New research has shed more light on the devastating impact of cyberbullying. The findings, published in the journal Information, Communication & Society, identify the main tactics used by perpetrators as well as the coping strategies of the victims.
With the advent of social media, bullying has taken on an elusive new form and has dramatically extended its reach. Digital abuse has become so severe that the American Academy of Pediatrics has issued a stern warning about the risks posed by cyberbullying to adolescents’ mental health.
Cyberbullying differs from traditional, or offline bullying, in that it thrives on the unique traits of social media — anonymity, constant connectivity, and a vague and vast audience, according to researchers.

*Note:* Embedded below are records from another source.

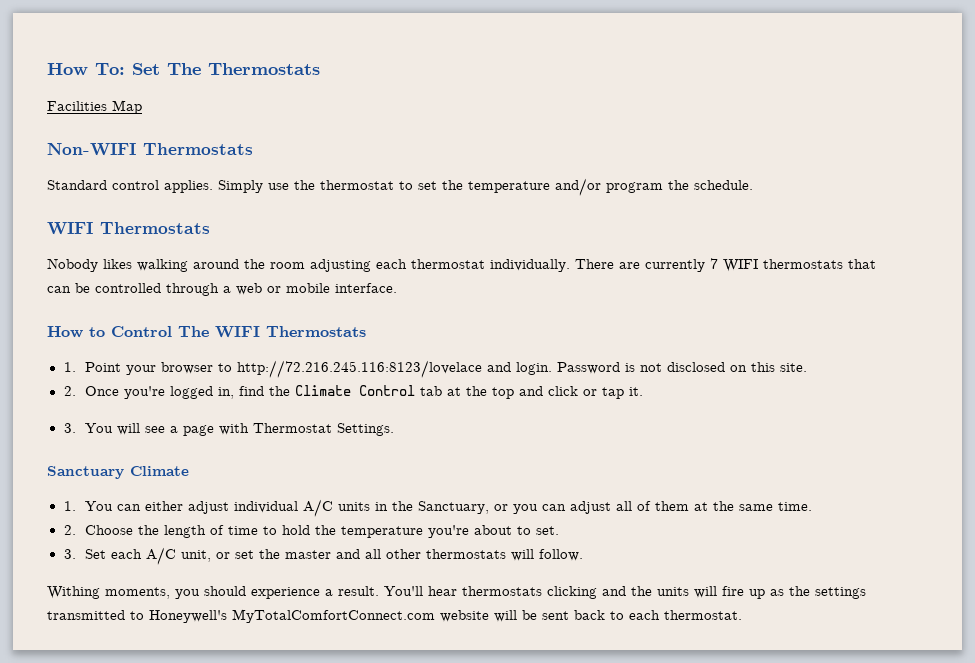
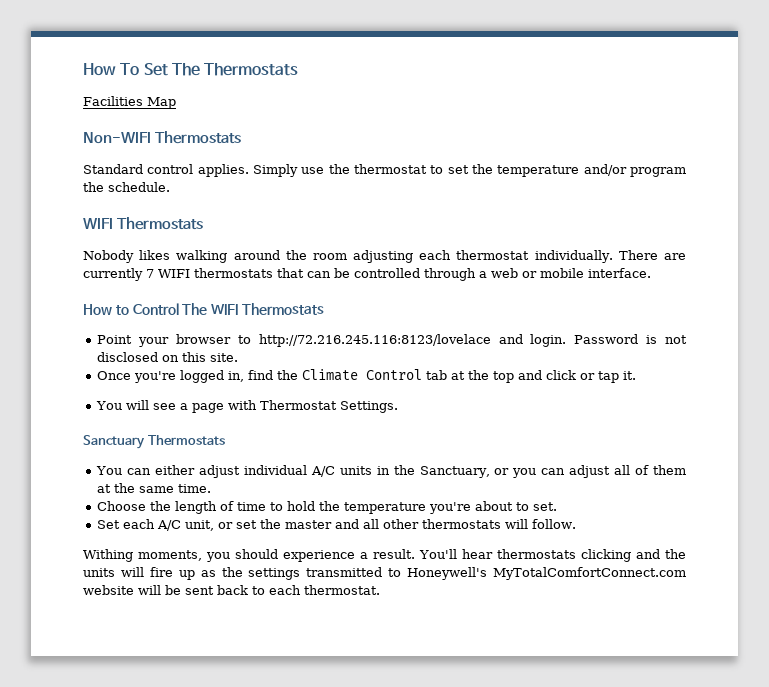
[47,63,125,75] How To: -> [83,63,140,76] How To
[63,362,76,372] 1. -> (324, 309) none
[63,386,76,396] 2. -> (239, 357) none
[63,423,76,433] 3. -> (637, 375) none
[130,466,189,476] [63,501,76,511] Climate // 1. -> [147,435,225,445] Thermostats //
[63,525,76,535] 2. -> (212, 488) none
[63,549,76,559] 3. -> (558, 506) none

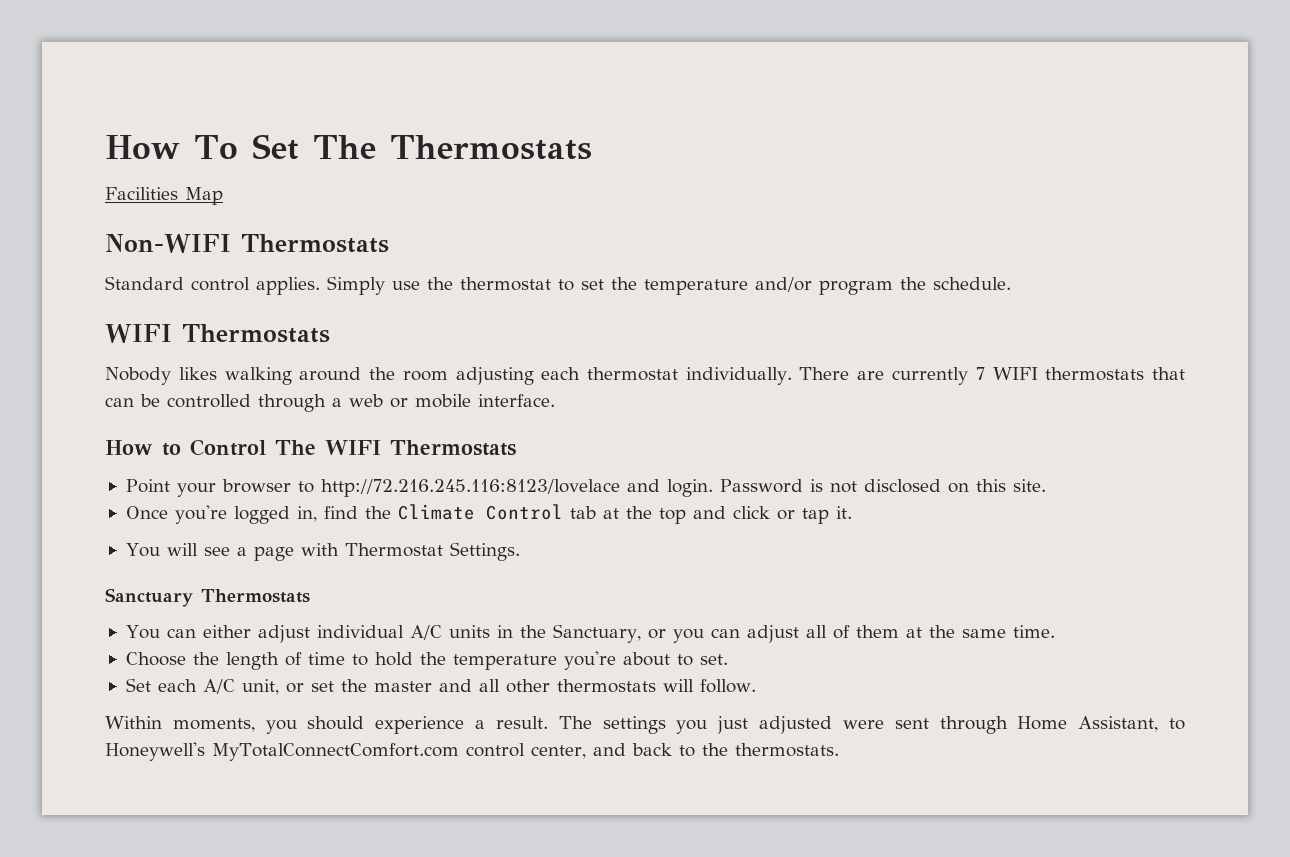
[83,549,133,562] Withing -> [105,716,162,729] Within
[419,549,686,562] [83,567,687,580] [83,585,380,595] You'll hear thermostats clicking and the units will fire up as the settings transmitted to Honeywell's MyTotalComfortConnect.com website will be sent back to each thermostat. -> [558,716,1186,734] [105,742,839,761] The settings you just adjusted were sent through Home Assistant, to Honeywell's MyTotalConnectComfort.com control center, and back to the thermostats.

Furthermore, “the difficulty to escape one’s tormentors and identify them” magnifies the intensity of harmful actions.
The study is based on an in-depth analysis of 1,094 comments written in response to singer songwriter Amanda Palmer’s viral blog about the suicide of a young victim of online abuse, Amanda Todd.
In the blog, Palmer made an appeal for readers to share their own stories of bullying and how they had coped. The post soon went viral and received over 1,000 comments within three days.
Since self-censorship and self-consciousness are reduced by the anonymity of the Internet, researchers considered Palmer’s blog to be an ideal route to gain genuine comments on the issue. By performing a detailed analysis of all the blog entries, the team was able to identify a number of key topics.
Similar to earlier findings, the researchers found that the top reason for being abused was physical appearance, followed by sexual orientation and non-mainstream interests.
Although only 25 percent of all the bullying stories referred to cyberbullying, a large portion of commentators pointed to the negative role played by the Internet in magnifying the effects of online harassment; only a small minority referenced the importance of social media as a form of support for victims.
For victims, the researchers found two primary types of coping strategies: behavioral and cognitive. Behavioral coping strategies involved seeking social support and ignoring the bully; while cognitive strategies focused on shaping individuals’ microsystem and drawing on their own personal supportive resources.
Finally, the research offers unique insights into the issue of cyberbullying and shows the importance of finding ways to effectively support victims. Although victims should use both behavioral and cognitive strategies in response to bullying, the key is to recognize that the problem “doesn’t reside in them” but in the perpetrators, noted the researchers.